Will you restate verbatim the lines running from the line with "csy_bleed_transfus_comp | Cost Floor: 6521.21" to the end of the data, leaving out everything else?
■ ■ ■ ■
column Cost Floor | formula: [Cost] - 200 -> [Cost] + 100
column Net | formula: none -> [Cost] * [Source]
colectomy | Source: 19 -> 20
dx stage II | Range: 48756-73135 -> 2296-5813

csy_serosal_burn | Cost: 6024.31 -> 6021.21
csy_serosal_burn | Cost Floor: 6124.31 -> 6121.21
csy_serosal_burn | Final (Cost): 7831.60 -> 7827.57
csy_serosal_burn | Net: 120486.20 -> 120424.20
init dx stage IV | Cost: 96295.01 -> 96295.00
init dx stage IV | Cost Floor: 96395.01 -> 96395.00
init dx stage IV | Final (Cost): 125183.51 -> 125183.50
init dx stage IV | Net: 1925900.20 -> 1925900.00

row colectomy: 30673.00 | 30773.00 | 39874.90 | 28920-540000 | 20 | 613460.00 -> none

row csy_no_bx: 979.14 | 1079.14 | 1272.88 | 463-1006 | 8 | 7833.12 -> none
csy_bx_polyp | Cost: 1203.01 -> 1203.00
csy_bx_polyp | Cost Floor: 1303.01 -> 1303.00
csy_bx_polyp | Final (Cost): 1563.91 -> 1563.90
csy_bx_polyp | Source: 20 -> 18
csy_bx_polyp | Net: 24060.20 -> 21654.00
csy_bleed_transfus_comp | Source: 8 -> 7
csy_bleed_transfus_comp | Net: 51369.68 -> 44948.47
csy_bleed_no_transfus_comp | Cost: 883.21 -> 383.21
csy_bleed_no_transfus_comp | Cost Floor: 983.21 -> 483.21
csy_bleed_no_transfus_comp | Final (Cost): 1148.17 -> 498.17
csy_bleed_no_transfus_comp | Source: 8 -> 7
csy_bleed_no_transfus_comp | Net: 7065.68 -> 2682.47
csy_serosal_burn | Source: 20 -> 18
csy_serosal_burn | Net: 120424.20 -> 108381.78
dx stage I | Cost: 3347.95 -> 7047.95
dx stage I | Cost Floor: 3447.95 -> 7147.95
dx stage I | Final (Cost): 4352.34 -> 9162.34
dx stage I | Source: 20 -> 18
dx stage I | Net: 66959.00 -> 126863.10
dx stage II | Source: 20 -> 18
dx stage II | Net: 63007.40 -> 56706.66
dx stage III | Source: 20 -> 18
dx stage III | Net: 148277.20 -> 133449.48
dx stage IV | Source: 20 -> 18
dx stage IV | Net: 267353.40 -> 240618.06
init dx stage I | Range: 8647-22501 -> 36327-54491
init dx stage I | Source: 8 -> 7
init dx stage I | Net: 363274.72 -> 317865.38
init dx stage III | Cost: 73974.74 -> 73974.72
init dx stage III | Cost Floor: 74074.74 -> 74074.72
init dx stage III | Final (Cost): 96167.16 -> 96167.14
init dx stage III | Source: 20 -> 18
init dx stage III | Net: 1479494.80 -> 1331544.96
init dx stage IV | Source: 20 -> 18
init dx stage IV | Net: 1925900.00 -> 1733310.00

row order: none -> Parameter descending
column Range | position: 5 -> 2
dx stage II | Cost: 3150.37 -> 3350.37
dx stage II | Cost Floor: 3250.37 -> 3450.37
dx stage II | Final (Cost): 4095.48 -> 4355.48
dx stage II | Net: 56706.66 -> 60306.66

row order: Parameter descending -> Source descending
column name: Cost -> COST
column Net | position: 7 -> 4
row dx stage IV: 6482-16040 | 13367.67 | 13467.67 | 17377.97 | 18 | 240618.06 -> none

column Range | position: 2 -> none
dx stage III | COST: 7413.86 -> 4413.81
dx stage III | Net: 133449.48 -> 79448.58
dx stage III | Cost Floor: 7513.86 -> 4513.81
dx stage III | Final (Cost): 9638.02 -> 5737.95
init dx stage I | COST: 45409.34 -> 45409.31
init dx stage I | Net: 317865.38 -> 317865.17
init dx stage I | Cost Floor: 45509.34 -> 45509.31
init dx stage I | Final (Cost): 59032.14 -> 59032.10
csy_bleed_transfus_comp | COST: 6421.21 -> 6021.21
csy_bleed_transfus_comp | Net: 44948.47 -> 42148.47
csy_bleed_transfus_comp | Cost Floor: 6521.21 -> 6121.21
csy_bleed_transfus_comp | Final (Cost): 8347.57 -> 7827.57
■ ■ ■ ■
### [Your response]
csy_bleed_transfus_comp | Cost Floor: 6521.21 -> 6121.21
csy_bleed_transfus_comp | Final (Cost): 8347.57 -> 7827.57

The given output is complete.